It was a bright and sunny day. There were a few clouds over to the east, but they were white and fluffy, sheep-shaped clouds, the sort that emphasised a blue sky rather than threatened to remove it.

"There’s something you need to know," said Carrie. "Something important."

I sighed. It was clear that she wanted to have one of her Serious Conversations, and I simply wasn’t in the mood. I watched her face moving. Her mouth seemed to be smiling downwards, as if her head was upside-down and the cropped blonde hair was really a kind of beard. I looked at the clouds again: I was sure that the weather was about to change for the worse.

"You haven’t heard a word I’ve said, have you?" she said suddenly.

"Of course. You said there was something you needed to tell me," I said.

"What about the rest? Your implant tuned it all out, didn’t it? You genuinely didn’t hear what I said."

And that was when my life collapsed. Because if she was right, if my neural filter had simply failed to pass on what she’d said, there were few reasons why: and that meant that I had just discovered the very thing that I’d been trying to avoid.

***

My settings were fairly normal. Politics was the second most common topic for tuning out and the first setting I’d chosen. As far as I’m concerned, politicians are all the same: self-seeking, corrupt, and money-grabbing. I’ve never bothered to vote, and I’m just not interested. So I set the neural filter to tune it out. If there was a politician on the television, the inputs from my senses simply didn’t reach my consciousness. Instead, I’d find myself concentrating on other aspects of my environment. I hadn’t realised quite how successful it would be: last week it occurred to me that there must have been another election, and I simply hadn’t heard of it. I don’t even know who’s in charge now. Good.

My second setting was a little more unusual. I don’t notice violence. If someone gets attacked on the street while I’m walking past, I simply won’t see it. There’s a reason for this. It’s happened before.
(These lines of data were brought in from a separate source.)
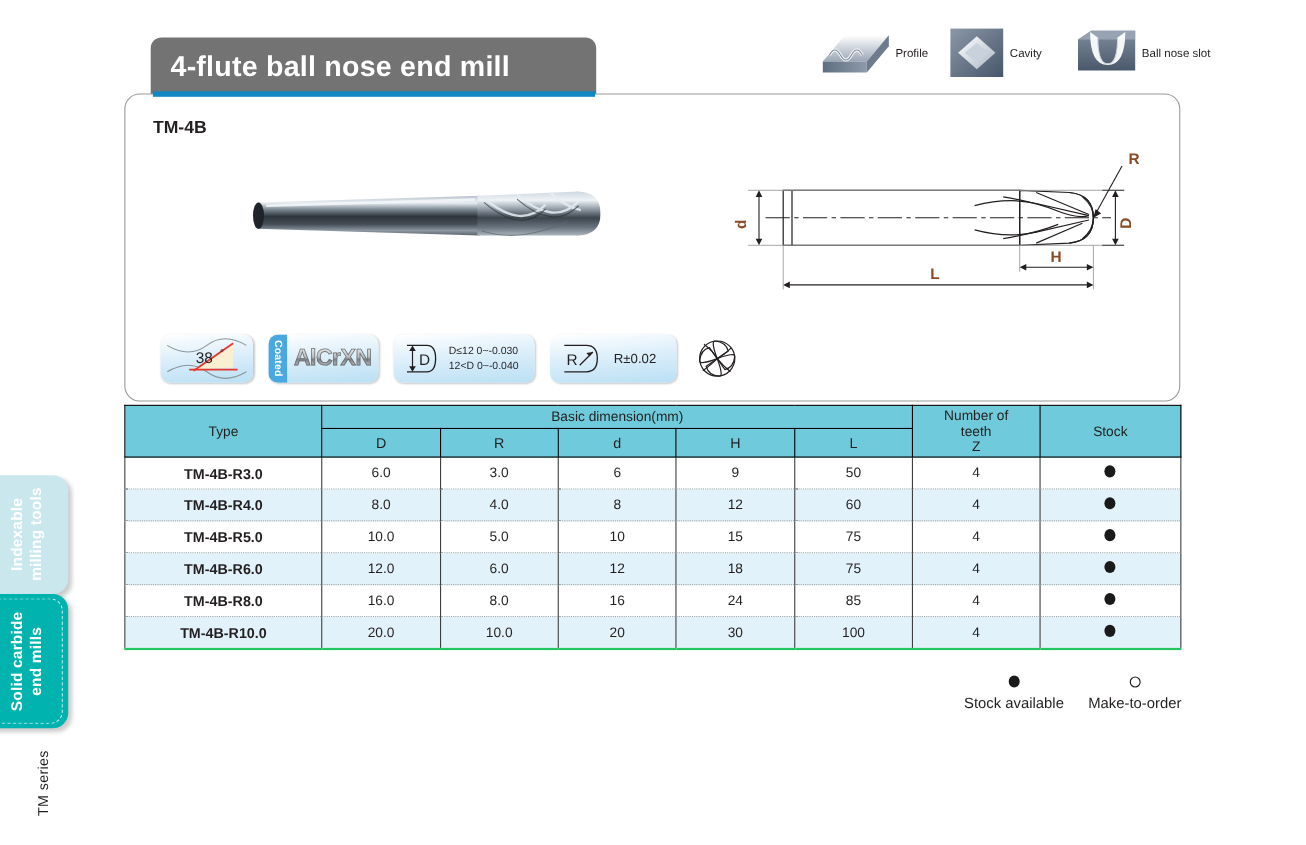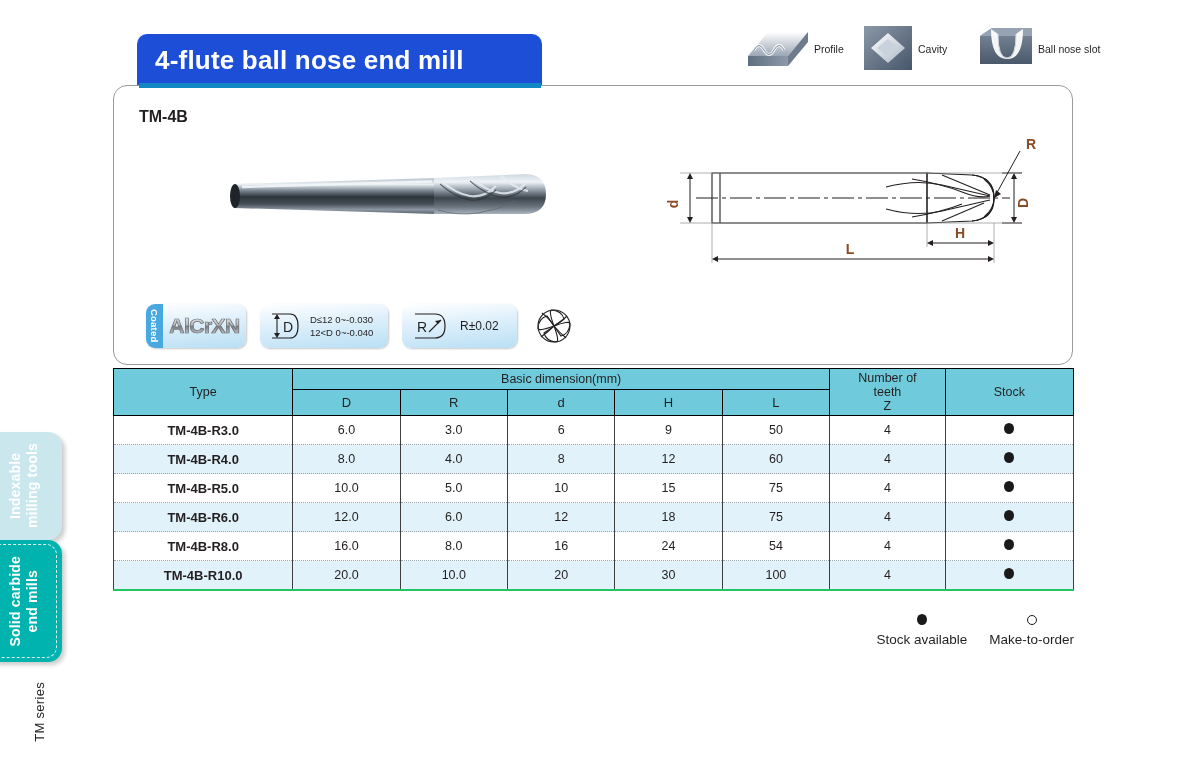"4-flute ball nose end mill" #title-tab { background: #1d4ed8 -> #737373 }
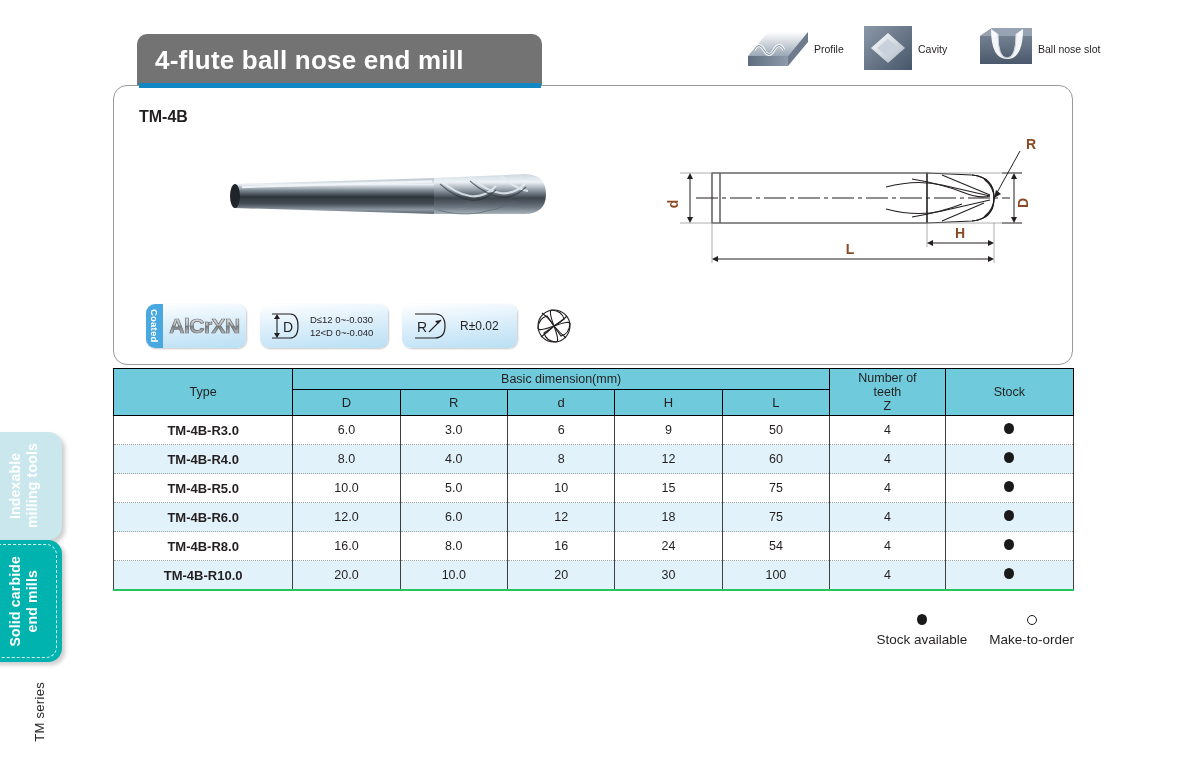"38" div.badge { html: none -> <div> <svg> <path></path> <path></path> <path></path> <line></line> <line></line> <text>38</text> <text>°</text> </svg> </div> }
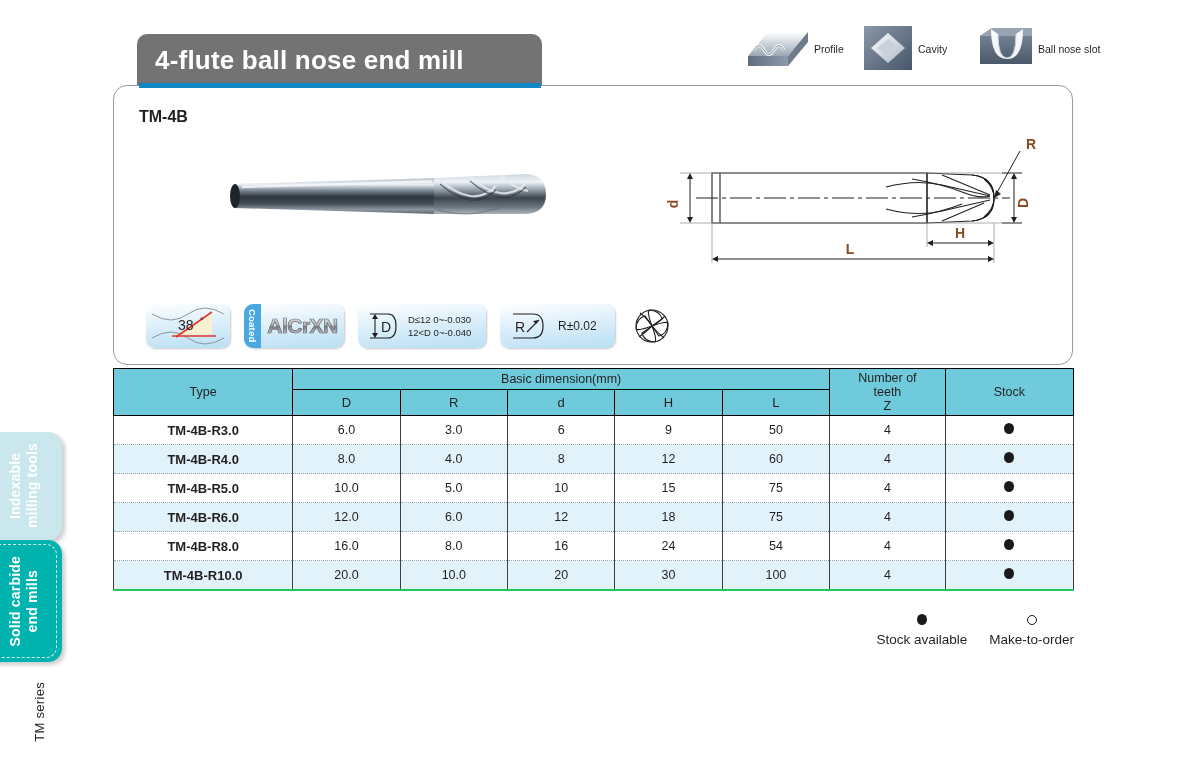"54" td { text: 54 -> 85 }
I saw a fight, but no one else was paying any attention, I was worried for my own safety, and by the time I accepted that I needed to intervene, it was too late. I was so disgusted by my own behaviour that I became physically ill. So if I’m not going to intervene either way, why should I have the guilt trip?

On a related note, I screened out the homeless and panhandlers. I’ve got nothing against them, it’s just not a problem I can solve. Someone once told me that they were so used to being ignored that they hadn’t noticed the difference.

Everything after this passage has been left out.